● **Try it**: Write out every entry exactly; the pictures do not belong in the copy.

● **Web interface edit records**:
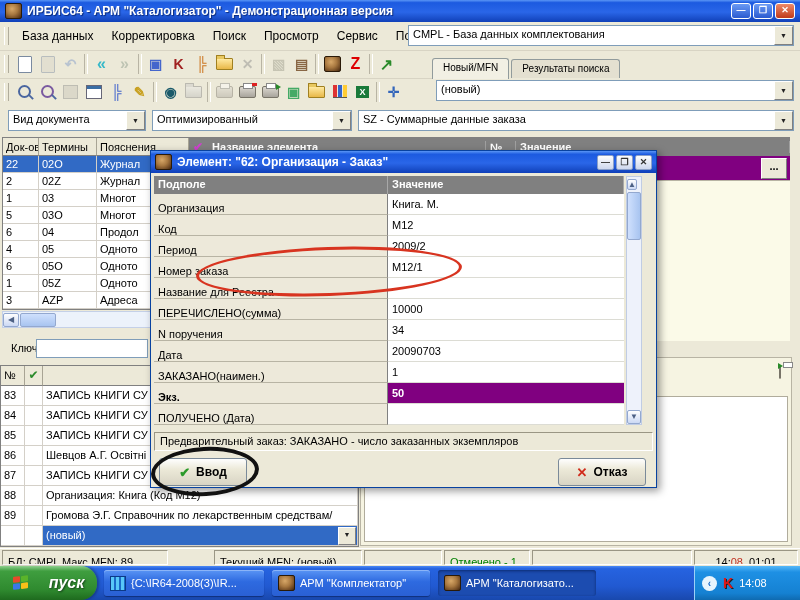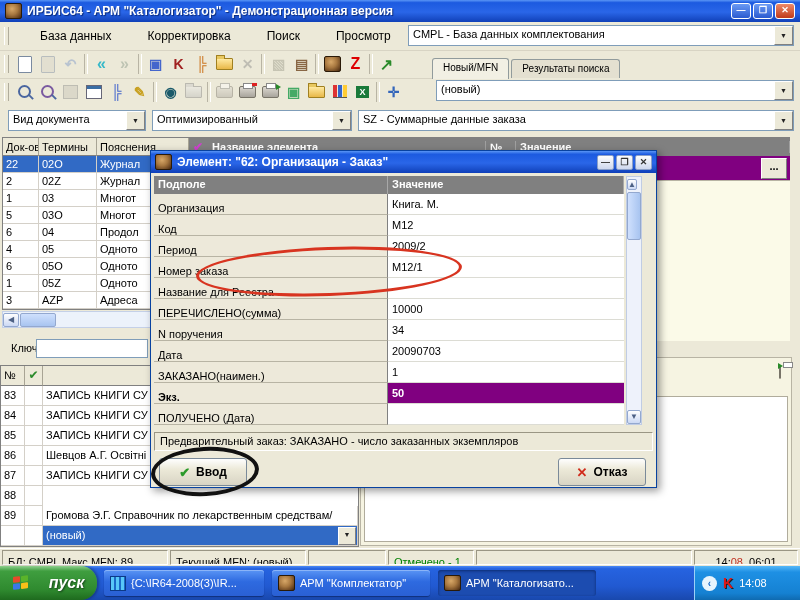--- a/index.html
+++ b/index.html
@@ -14,21 +14,21 @@
     background:radial-gradient(circle at 40% 35%,#d8a868 0%,#a87840 45%,#6a4420 80%,#3a2410 100%);}
   .titlebar .t{margin-left:5px;text-shadow:1px 1px 1px #0a2a7a;white-space:nowrap;}
   .win-btns{margin-left:auto;display:flex;gap:2px;}
   .wbtn{width:20px;height:16px;border:1px solid #fff;border-radius:3px;box-sizing:border-box;
     background:linear-gradient(180deg,#6a9af4,#2a5ad0);color:#fff;font-size:9px;line-height:13px;
     text-align:center;font-weight:bold;}
   .wbtn.close{background:linear-gradient(180deg,#ee8a6a,#c03a1a);}
 
   
   .menubar{position:absolute;left:0;top:22px;width:800px;height:28px;background:#ece9d8;
-    border-bottom:1px solid #d8d4c4;display:flex;align-items:center;gap:18px;}
+    border-bottom:1px solid #d8d4c4;display:flex;align-items:center;}
   .grip{width:3px;height:18px;border-left:1px solid #fff;border-right:1px solid #b0ac9c;margin:0 4px;}
   .mitem{padding:3px 9px;font-size:12px;}
 
   
   .combo{display:flex;align-items:stretch;background:#fff;border:1px solid #7f9db9;height:21px;box-sizing:border-box;}
   .combo .cval{flex:1;padding:2px 4px 0 4px;white-space:nowrap;overflow:hidden;}
   .combo .carr{width:17px;background:#ece9d8;border:1px solid;border-color:#fff #808080 #808080 #fff;
     font-size:7px;line-height:17px;text-align:center;color:#222;}
   .db-combo{position:absolute;left:408px;top:25px;width:386px;}
   .rec-combo{position:absolute;left:436px;top:80px;width:358px;}
@@ -122,21 +122,21 @@
   .bottom-right{position:absolute;left:360px;top:357px;width:432px;height:189px;background:#f6f4e2;
     border:1px solid #b8b4a4;box-sizing:border-box;}
   .br-white{position:absolute;left:3px;top:38px;right:3px;bottom:3px;background:#fff;border:1px solid #b0ac9c;}
   .br-print{position:absolute;right:10px;top:8px;}
 
   
   .statusbar{position:absolute;left:0;top:548px;width:800px;height:18px;background:#ece9d8;
     border-top:1px solid #fff;display:flex;gap:2px;padding:1px 2px;box-sizing:border-box;}
   .sp{border:1px solid;border-color:#9a9684 #fff #fff #9a9684;padding:5px 5px;box-sizing:border-box;
     white-space:nowrap;overflow:hidden;line-height:12px;text-decoration:underline;}
-  .sp.p1{width:166px;} .sp.p2{width:136px;} .sp.p3{width:78px;}
+  .sp.p1{width:166px;} .sp.p2{width:148px;margin-left:44px;} .sp.p3{width:78px;}
   .sp.p4{width:86px;color:#008000;} .sp.p5{flex:1;}
   .sp.clock{width:104px;text-align:center;}
   .redmin{color:#c03020;}
 
   
   .taskbar{position:absolute;left:0;top:566px;width:800px;height:34px;
     background:linear-gradient(180deg,#4b8af5 0%,#2663e0 8%,#2159d1 60%,#1948ad 100%);}
   .start{position:absolute;left:0;top:0;width:97px;height:34px;border-radius:0 16px 16px 0;
     background:linear-gradient(180deg,#8ed08e 0%,#3f9e3f 15%,#2f8a2f 70%,#1e6a1e 100%);
     display:flex;align-items:center;justify-content:center;gap:20px;color:#fff;font-weight:bold;
@@ -433,20 +433,21 @@
       <span class="cell txt">Шевцов А.Г. Освітні</span>
     </div>
     <div class="rt-row">
       <span class="cell">87</span>
       <span class="cell"></span>
       <span class="cell txt">ЗАПИСЬ КНИГИ СУ</span>
     </div>
     <div class="rt-row">
       <span class="cell">88</span>
       <span class="cell"></span>
+      <span class="cell txt">Организация: Книга (Код М12)</span>
     </div>
     <div class="rt-row">
       <span class="cell">89</span>
       <span class="cell"></span>
       <span class="cell txt">Громова Э.Г. Справочник по лекарственным средствам/</span>
     </div>
     <div class="rt-row newrow">
       <span class="cell"></span>
       <span class="cell"></span>
       <span class="cell txt"><span>(новый)</span><span class="dd">▼</span></span>
@@ -531,21 +532,21 @@
 
   <div class="red-ellipse"></div>
   <div class="black-ellipse"></div>
 
   <div class="statusbar">
     <span class="sp p1">БД: CMPL Макс.MFN: 89</span>
     <span class="sp p2">Текущий MFN: (новый)</span>
     <span class="sp p3"></span>
     <span class="sp p4">Отмечено - 1</span>
     <span class="sp p5"></span>
-    <span class="sp clock"><span>14:</span><span class="redmin">08</span>&nbsp;&nbsp;<span>06:01</span></span>
+    <span class="sp clock"><span>14:</span><span class="redmin">08</span>&nbsp;&nbsp;<span>01:01</span></span>
   </div>
 
   <div class="taskbar">
     <div class="start">
       <span class="flag">
           <span class="fr"></span>
           <span class="fg"></span>
           <span class="fb"></span>
           <span class="fy"></span>
         </span>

● **Result of this task**:
--- a/index.html
+++ b/index.html
@@ -14,21 +14,21 @@
     background:radial-gradient(circle at 40% 35%,#d8a868 0%,#a87840 45%,#6a4420 80%,#3a2410 100%);}
   .titlebar .t{margin-left:5px;text-shadow:1px 1px 1px #0a2a7a;white-space:nowrap;}
   .win-btns{margin-left:auto;display:flex;gap:2px;}
   .wbtn{width:20px;height:16px;border:1px solid #fff;border-radius:3px;box-sizing:border-box;
     background:linear-gradient(180deg,#6a9af4,#2a5ad0);color:#fff;font-size:9px;line-height:13px;
     text-align:center;font-weight:bold;}
   .wbtn.close{background:linear-gradient(180deg,#ee8a6a,#c03a1a);}
 
   
   .menubar{position:absolute;left:0;top:22px;width:800px;height:28px;background:#ece9d8;
-    border-bottom:1px solid #d8d4c4;display:flex;align-items:center;gap:18px;}
+    border-bottom:1px solid #d8d4c4;display:flex;align-items:center;}
   .grip{width:3px;height:18px;border-left:1px solid #fff;border-right:1px solid #b0ac9c;margin:0 4px;}
   .mitem{padding:3px 9px;font-size:12px;}
 
   
   .combo{display:flex;align-items:stretch;background:#fff;border:1px solid #7f9db9;height:21px;box-sizing:border-box;}
   .combo .cval{flex:1;padding:2px 4px 0 4px;white-space:nowrap;overflow:hidden;}
   .combo .carr{width:17px;background:#ece9d8;border:1px solid;border-color:#fff #808080 #808080 #fff;
     font-size:7px;line-height:17px;text-align:center;color:#222;}
   .db-combo{position:absolute;left:408px;top:25px;width:386px;}
   .rec-combo{position:absolute;left:436px;top:80px;width:358px;}
@@ -122,21 +122,21 @@
   .bottom-right{position:absolute;left:360px;top:357px;width:432px;height:189px;background:#f6f4e2;
     border:1px solid #b8b4a4;box-sizing:border-box;}
   .br-white{position:absolute;left:3px;top:38px;right:3px;bottom:3px;background:#fff;border:1px solid #b0ac9c;}
   .br-print{position:absolute;right:10px;top:8px;}
 
   
   .statusbar{position:absolute;left:0;top:548px;width:800px;height:18px;background:#ece9d8;
     border-top:1px solid #fff;display:flex;gap:2px;padding:1px 2px;box-sizing:border-box;}
   .sp{border:1px solid;border-color:#9a9684 #fff #fff #9a9684;padding:5px 5px;box-sizing:border-box;
     white-space:nowrap;overflow:hidden;line-height:12px;text-decoration:underline;}
-  .sp.p1{width:166px;} .sp.p2{width:136px;} .sp.p3{width:78px;}
+  .sp.p1{width:166px;} .sp.p2{width:148px;margin-left:44px;} .sp.p3{width:78px;}
   .sp.p4{width:86px;color:#008000;} .sp.p5{flex:1;}
   .sp.clock{width:104px;text-align:center;}
   .redmin{color:#c03020;}
 
   
   .taskbar{position:absolute;left:0;top:566px;width:800px;height:34px;
     background:linear-gradient(180deg,#4b8af5 0%,#2663e0 8%,#2159d1 60%,#1948ad 100%);}
   .start{position:absolute;left:0;top:0;width:97px;height:34px;border-radius:0 16px 16px 0;
     background:linear-gradient(180deg,#8ed08e 0%,#3f9e3f 15%,#2f8a2f 70%,#1e6a1e 100%);
     display:flex;align-items:center;justify-content:center;gap:20px;color:#fff;font-weight:bold;
@@ -433,20 +433,21 @@
       <span class="cell txt">Шевцов А.Г. Освітні</span>
     </div>
     <div class="rt-row">
       <span class="cell">87</span>
       <span class="cell"></span>
       <span class="cell txt">ЗАПИСЬ КНИГИ СУ</span>
     </div>
     <div class="rt-row">
       <span class="cell">88</span>
       <span class="cell"></span>
+      <span class="cell txt">Организация: Книга (Код М12)</span>
     </div>
     <div class="rt-row">
       <span class="cell">89</span>
       <span class="cell"></span>
       <span class="cell txt">Громова Э.Г. Справочник по лекарственным средствам/</span>
     </div>
     <div class="rt-row newrow">
       <span class="cell"></span>
       <span class="cell"></span>
       <span class="cell txt"><span>(новый)</span><span class="dd">▼</span></span>
@@ -531,21 +532,21 @@
 
   <div class="red-ellipse"></div>
   <div class="black-ellipse"></div>
 
   <div class="statusbar">
     <span class="sp p1">БД: CMPL Макс.MFN: 89</span>
     <span class="sp p2">Текущий MFN: (новый)</span>
     <span class="sp p3"></span>
     <span class="sp p4">Отмечено - 1</span>
     <span class="sp p5"></span>
-    <span class="sp clock"><span>14:</span><span class="redmin">08</span>&nbsp;&nbsp;<span>06:01</span></span>
+    <span class="sp clock"><span>14:</span><span class="redmin">08</span>&nbsp;&nbsp;<span>01:01</span></span>
   </div>
 
   <div class="taskbar">
     <div class="start">
       <span class="flag">
           <span class="fr"></span>
           <span class="fg"></span>
           <span class="fb"></span>
           <span class="fy"></span>
         </span>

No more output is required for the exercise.